ELT with Airflow and Databricks
Databricks is a popular unified data and analytics platform built around fully managed Apache Spark clusters. Using the Astro Databricks provider package, you can create a Databricks Workflow from Databricks notebooks and run the Databricks Workflow in an Airflow DAG. This lets you use Airflow's orchestration features in combination with Databricks' cheapest compute. To get data in and out of Databricks, you can use the open-source Astro Python SDK, which greatly simplifies common ELT tasks like loading data and creating pandas DataFrames from data in your warehouse.
This example uses a DAG to extract data from three local CSV files containing the share of solar, hydro and wind electricity in different countries over several years, run a transformation on each file, load the results to S3, and create a line chart of the aggregated data.
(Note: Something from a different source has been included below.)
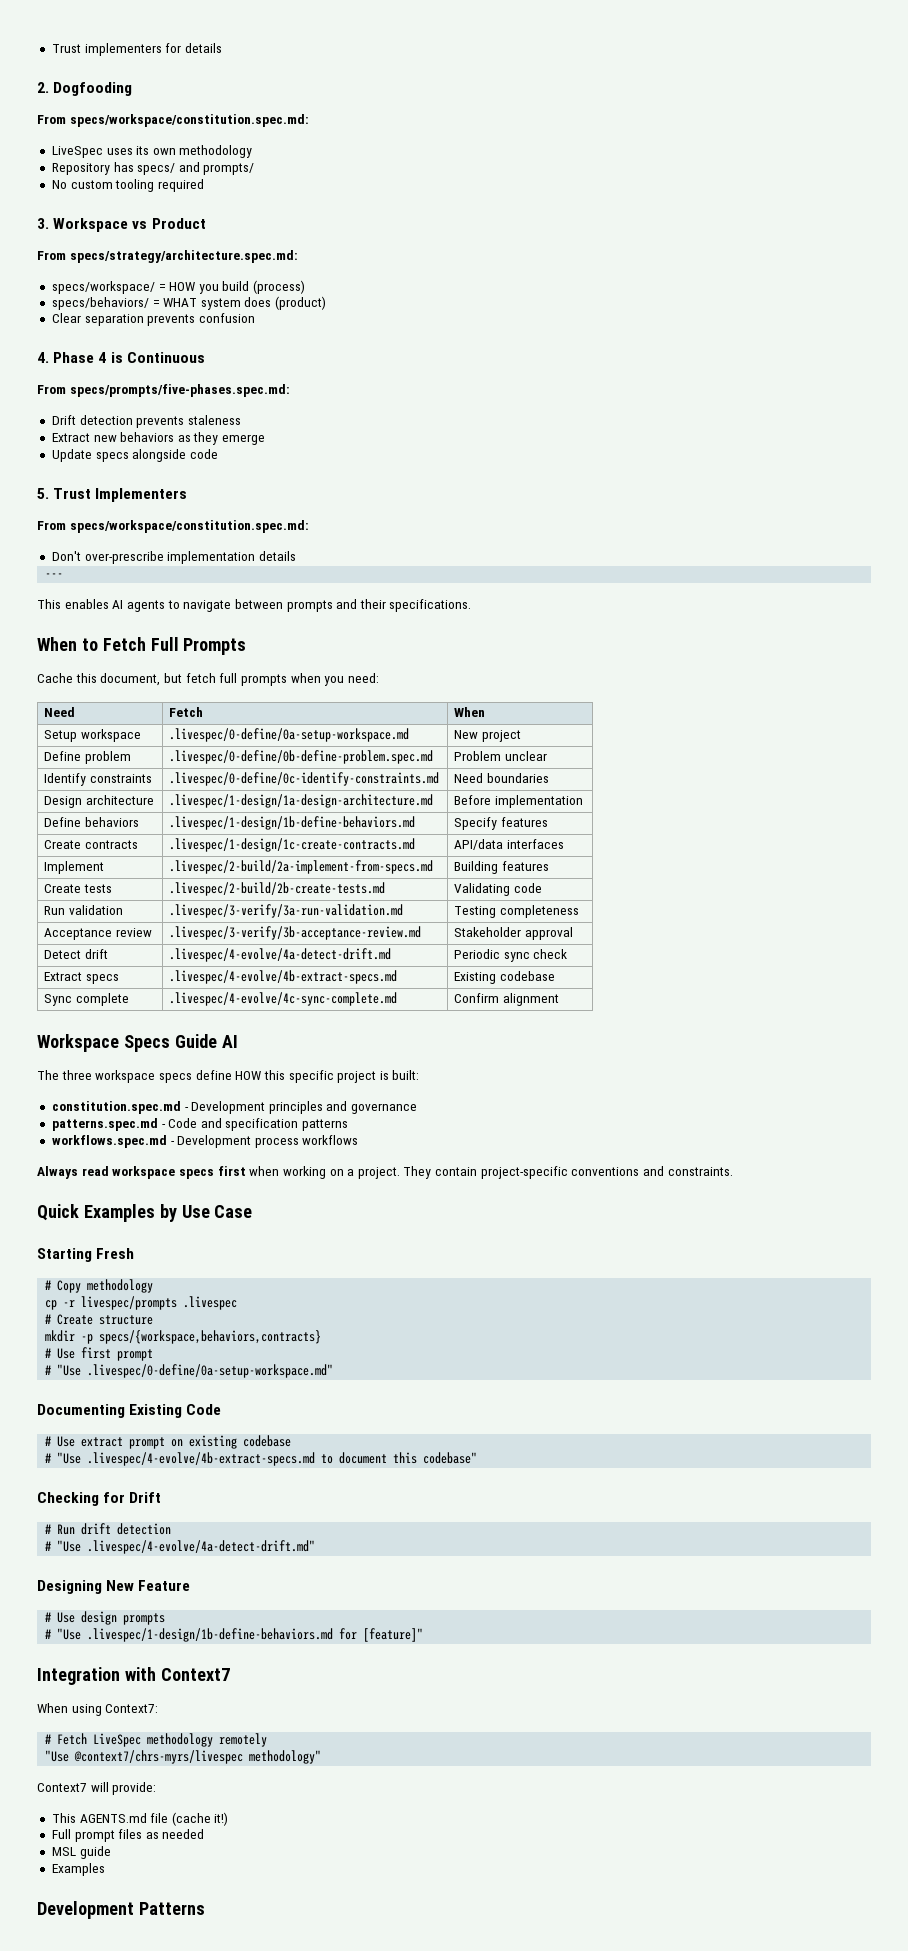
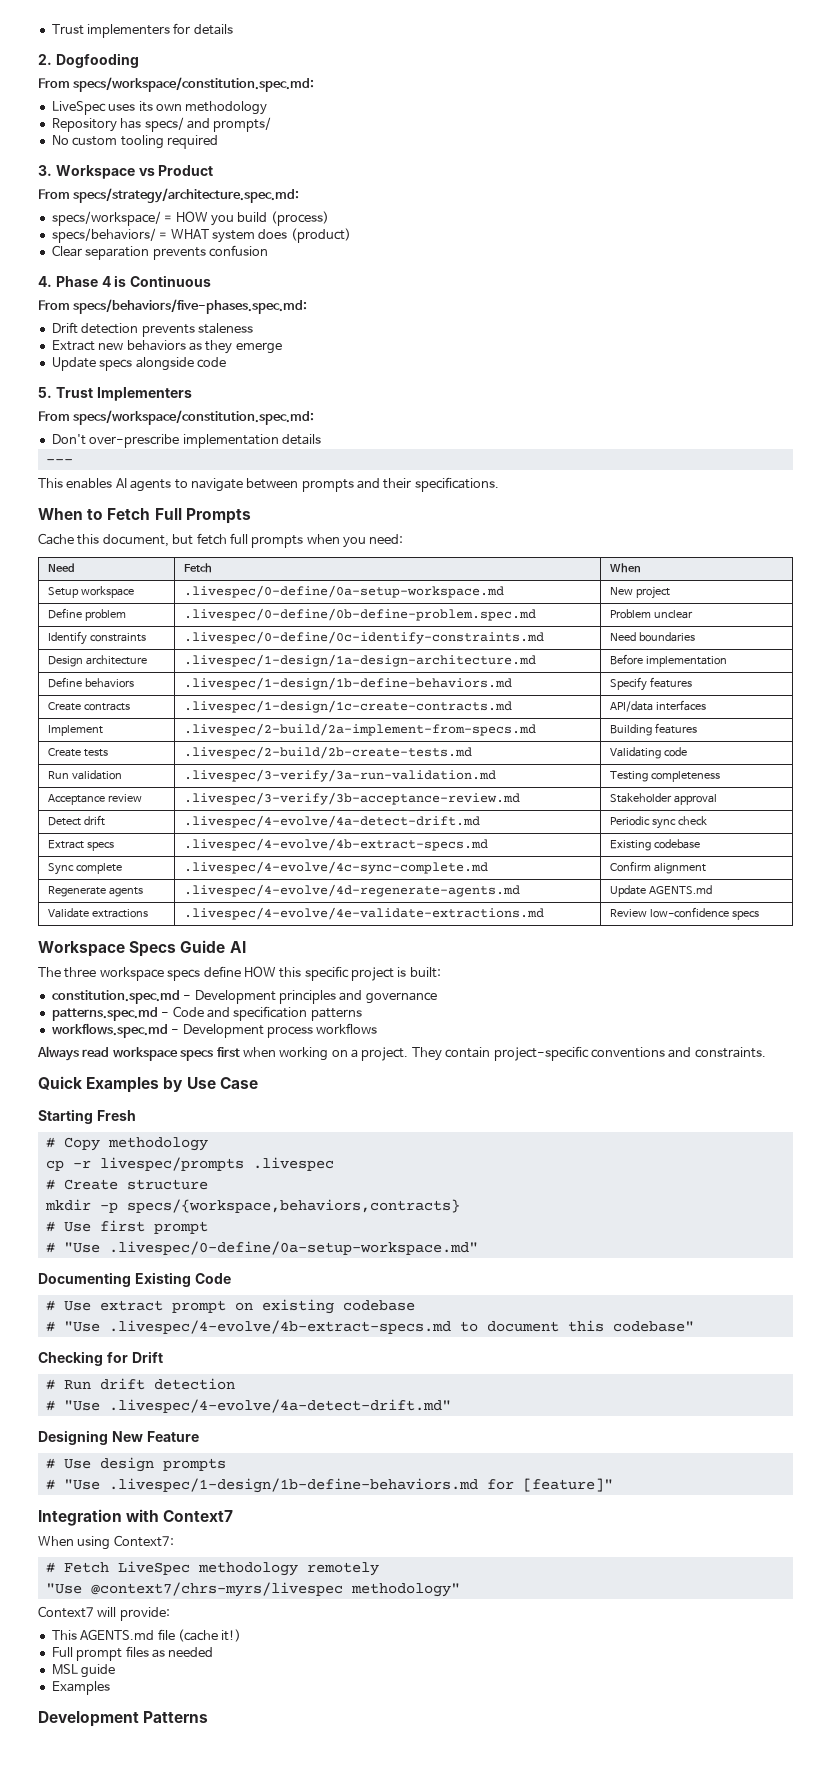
- From specs/prompts/five-phases.spec.md:
+ From specs/behaviors/five-phases.spec.md:
+ Regenerate agents | .livespec/4-evolve/4d-regenerate-agents.md | Update AGENTS.md
+ Validate extractions | .livespec/4-evolve/4e-validate-extractions.md | Review low-confidence specs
After the DAG runs, a graph appears in the include
directory which shows the combined percentage of solar, hydro and wind energy in a country you selected.
For more detailed instructions on using Databricks with the Astro Databricks provider, see the Databricks tutorial.
Before you start
Before you try this example, make sure you have:
- The Astro CLI.
- Docker Desktop.
- Access to a Databricks workspace. See Databricks documentation for instructions. You can use any workspace that has access to the Databricks Workflows feature. You need a user account with permissions to create notebooks and Databricks jobs. You can use any underlying cloud service, and a 14-day free trial is available.
- Access to an object storage supported by the Astro Python SDK. This example uses an AWS S3 bucket.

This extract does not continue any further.